Personalisierung bedeutet, dass wir Handlungen und Taten einer anderen Person unserem eigenen Account zuschreiben und dies als negative Botschaft an uns oder über uns wahrnehmen. In einigen Fällen stimmt das, aber meistens erfordert das Verständnis des Verhaltens einer anderen Person einen breiteren Kontext.

Stephanie sieht das unfreundliche Verhalten ihres «Fast-Ex»-Mannes als Wunsch, sie zu bestrafen. Der kindliche Teil ihrer Persönlichkeit reagiert auf Johns Worte genauso, wie sie im Alter von 8 Jahren auf ihren missbräuchlichen Vater reagierte, als er sie bestrafte.

Außerdem scheint es ihr, dass sie es ist, die John ärgert. Hinter diesen Fantasien verliert Stephanie die reale Situation aus den Augen. John ist höchstwahrscheinlich zutiefst traurig darüber, dass seine Frau beschlossen hat, ihn zu verlassen, und es sind diese Gefühle, die ihn ärgern können.

Denke darüber nach, was die verletzenden Worte und Taten der anderen Person über sie selbst aussagen, nicht über dich.

In der zweiten Folge führt der Ärger in Johns Stimme für Stephanie dazu, dass er sie abwertet.

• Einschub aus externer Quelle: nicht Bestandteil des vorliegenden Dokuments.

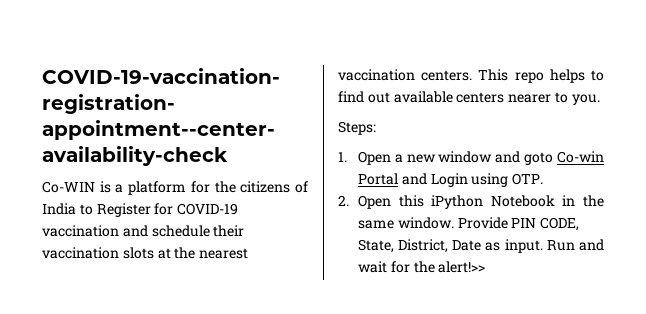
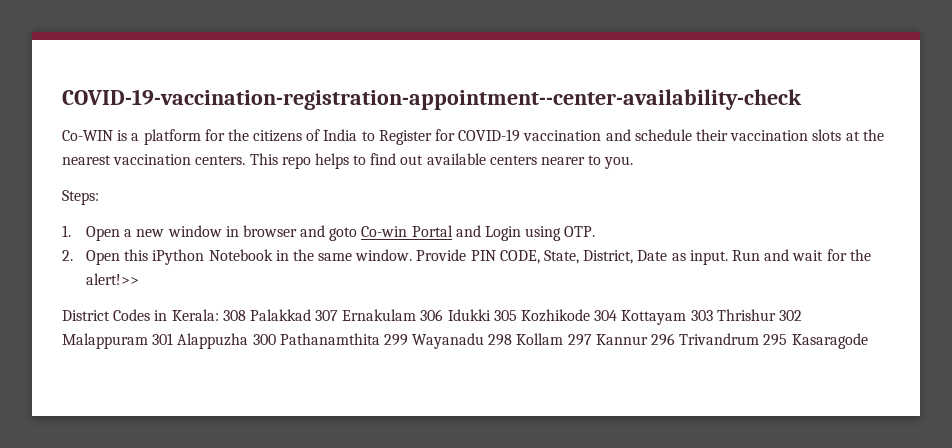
(493, 157) none -> [225,225,297,237] in browser
(486, 267) none -> [62,309,802,325] [62,333,868,349] // District Codes in Kerala: 308 Palakkad 307 Ernakulam 306 Idukki 305 Kozhikode 304 Kottayam 303 Thrishur 302 Malappuram 301 Alappuzha 300 Pathanamthita 299 Wayanadu 298 Kollam 297 Kannur 296 Trivandrum 295 Kasaragode

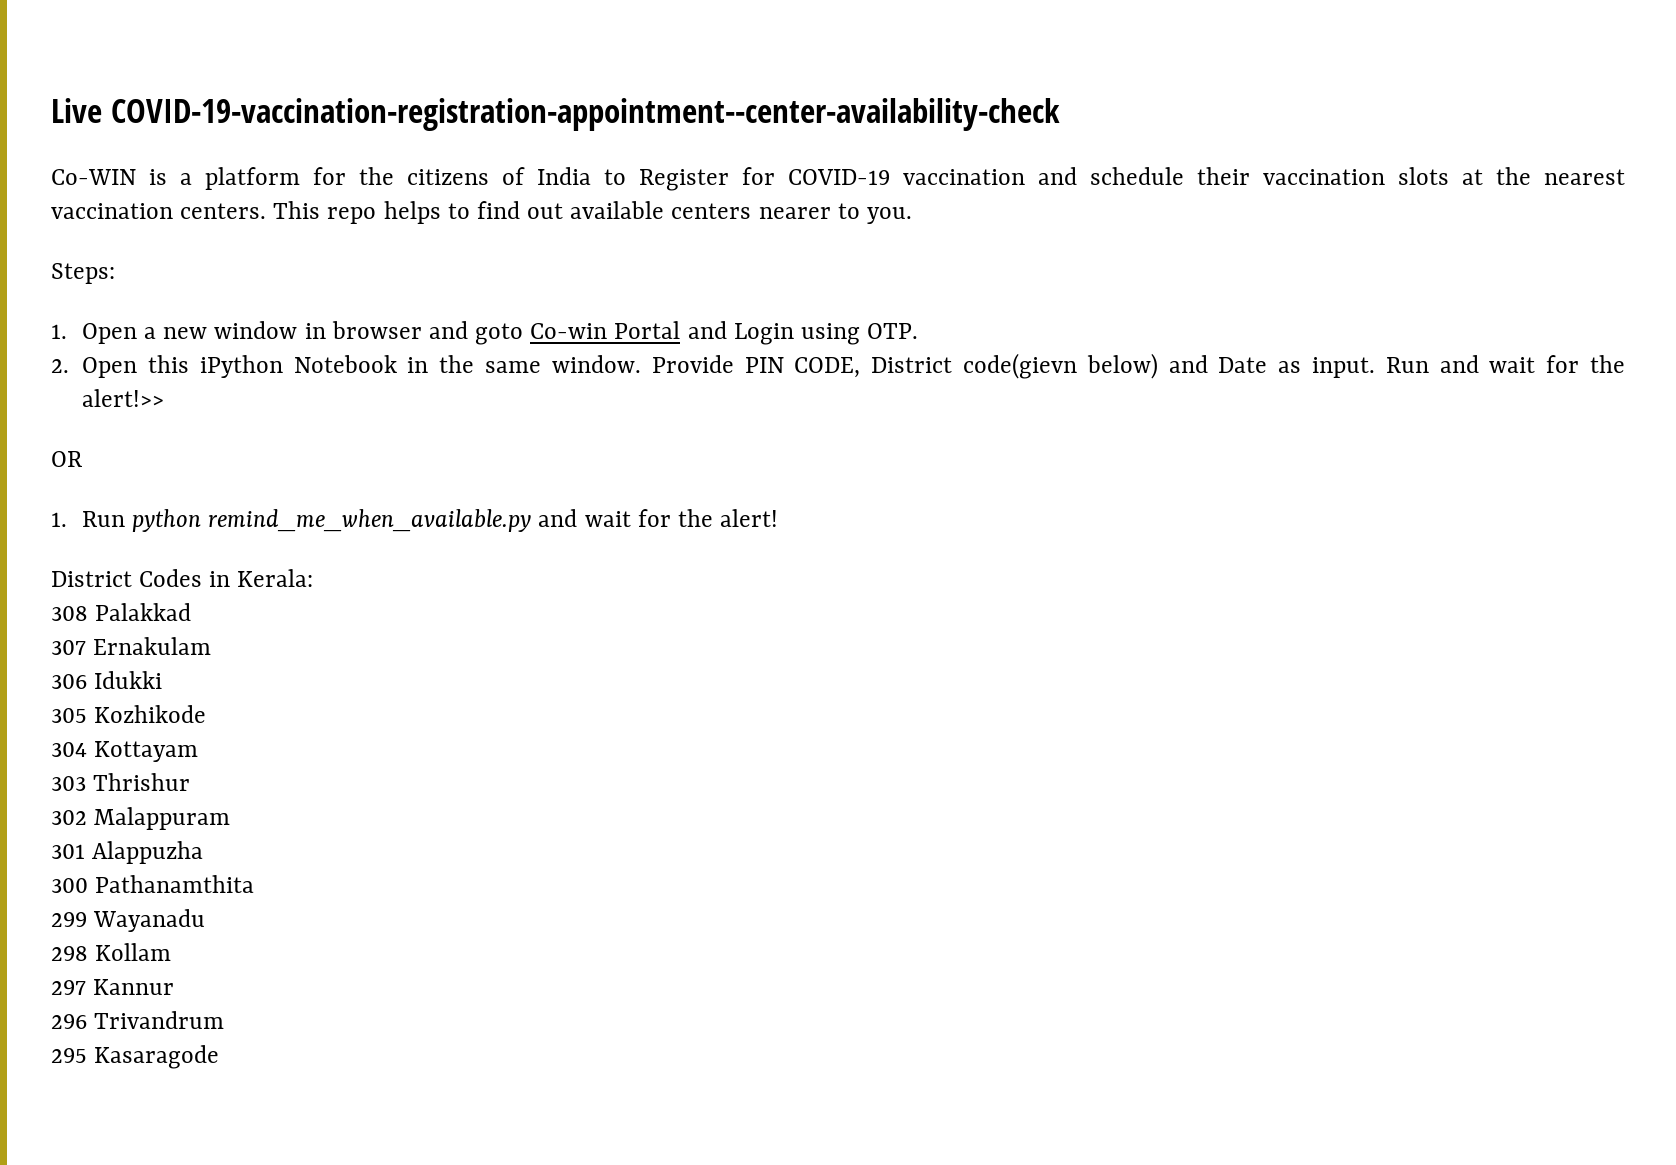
(62, 99) none -> [51,98,102,123] Live
[544,250,634,264] State, District, -> [871,353,1208,379] District code(gievn below) and
(139, 279) none -> [51,451,82,467] [51,509,779,532] // OR // 1. Run python remind_me_when_available.py and wait for the alert!
(219, 315) none -> (314, 578) //
(311, 315) none -> (192, 612) //
(417, 315) none -> (212, 646) //
(491, 315) none -> (163, 680) //
(591, 315) none -> (207, 714) //
(687, 317) none -> (199, 751) //
(776, 315) none -> (191, 782) //
(148, 341) none -> (231, 818) //
(249, 341) none -> (204, 852) //
(380, 339) none -> (255, 884) //
(485, 341) none -> (206, 920) //
(564, 339) none -> (172, 952) //
(648, 339) none -> (175, 987) //
(760, 339) none -> (225, 1020) //

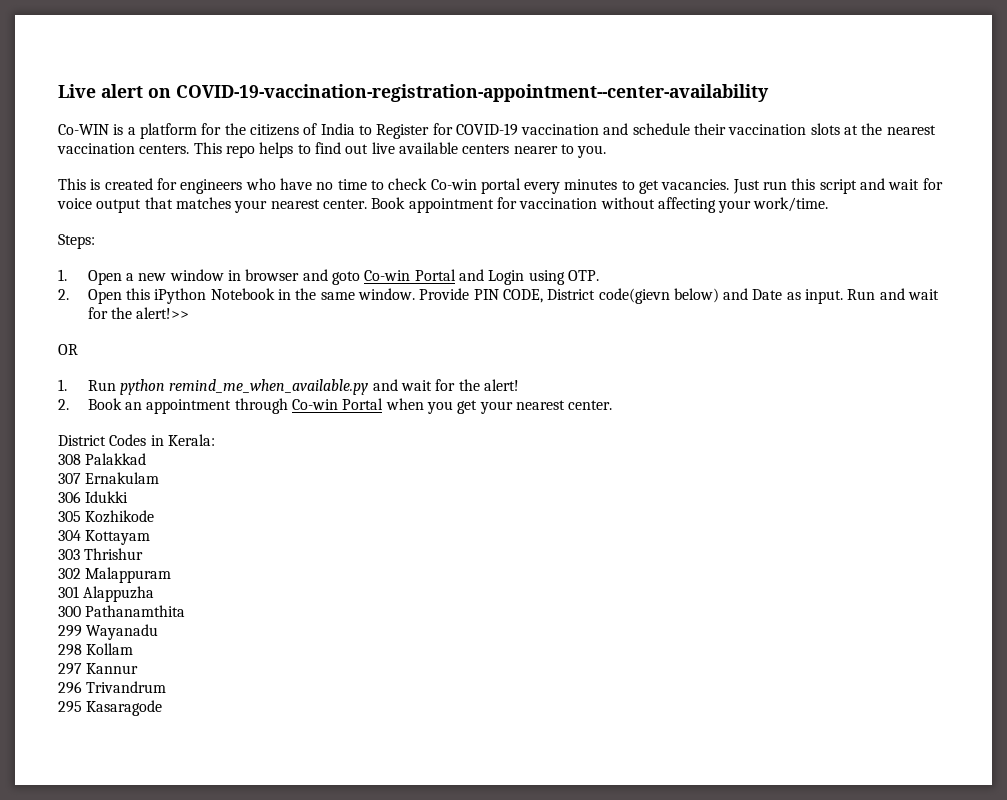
[110,98,1060,131] COVID-19-vaccination-registration-appointment--center-availability-check -> [101,84,769,102] alert on COVID-19-vaccination-registration-appointment--center-availability
(564, 211) none -> [371,142,395,154] live
(912, 215) none -> [58,178,943,194] [57,197,829,213] // This is created for engineers who have no time to check Co-win portal every minutes to get vacancies. Just run this script and wait for voice output that matches your nearest center. Book appointment for vaccination without affecting your work/time.
(779, 518) none -> [58,398,613,414] // 2. Book an appointment through Co-win Portal when you get your nearest center.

Aber wenn Sie tiefer eintauchen, können Sie verstehen, dass sie die verächtliche Stimme ihres älteren Bruders hört, der ihr in der Kindheit seine Überlegenheit auf jede erdenkliche Weise gezeigt hat.

Und wenn wir zur Realität zurückkehren, werden wir sehen, dass John im Gegenteil eine defensive Position einnimmt. Es scheint ihm, dass er nichts tun kann, um seine Frau glücklich zu machen.

Um ihre Sicht der Situation zu erklären, benutzte Stephanie wiederholt den Ausdruck «er hat mir das Gefühl gegeben …». Diese Worte sind ein sehr wichtiges Signal. Er schlägt Folgendes vor:

a) Der Sprecher interpretiert das Gehörte wahrscheinlich durch das Prisma vergangener Erfahrungen: Was würden diese Worte in Bezug auf jemand anderen bedeuten?

b) Es gibt ein Element der Personalisierung in der Interpretation, das heißt, eine Person neigt dazu, alles ihrem eigenen Konto zuzuschreiben.

Wie kann man diese unproduktiven Denkgewohnheiten loswerden?

Der allgemeinste Ratschlag ist, darüber nachzudenken, was die verletzenden Worte und Taten der anderen Person über sich selbst und nicht über dich aussagen. John reagierte gereizt auf Stephanie, weil er deprimiert und verärgert war. Sein Satz «Woher weiß ich das?» spiegelt seinen Zustand des Verlustes wider. Aber es geht nicht nur um Scheidung.

Je mehr Empathie wir für andere Menschen zeigen, desto stärker sind wir innerlich.

Schließlich hatte John auch im Familienleben keine Ahnung, was seine Frau von ihm erwartete. Er verstand ihre Behauptungen nicht, aber er stellte sie nie in Frage, versuchte nicht herauszufinden, was sie wollte. Er zog sich in seine ängstlichen Gefühle zurück, die schnell in Wut eskalierten, die seine Verwirrung maskierte.

Was will ich mit diesem Beispiel sagen? Wenn Sie aufgrund des Verhaltens Ihres Ehepartners im Familienleben oder bereits im Scheidungsprozess leiden müssen, interpretieren Sie seine Worte und Taten nicht, nehmen Sie Ihre Fantasien nicht für die Realität. Frag ihn, wie es wirklich ist. Je genauer Sie die wahren Gefühle eines Partners verstehen, desto klarer werden Sie die reale und keine erfundene Situation sehen.

Auch wenn Sie eine komplizierte und verwirrende Beziehung haben, versuchen Sie, in die Realität zurückzukehren und behandeln Sie Ihren Partner mit Empathie. Schließlich kann er dich durch das Prisma seiner vergangenen Beziehungen betrachten. Und er hat seine Grenzen, genau wie Sie. Je mehr Empathie wir für andere Menschen zeigen, desto stärker sind wir innerlich. Probieren Sie es aus und überzeugen Sie sich selbst.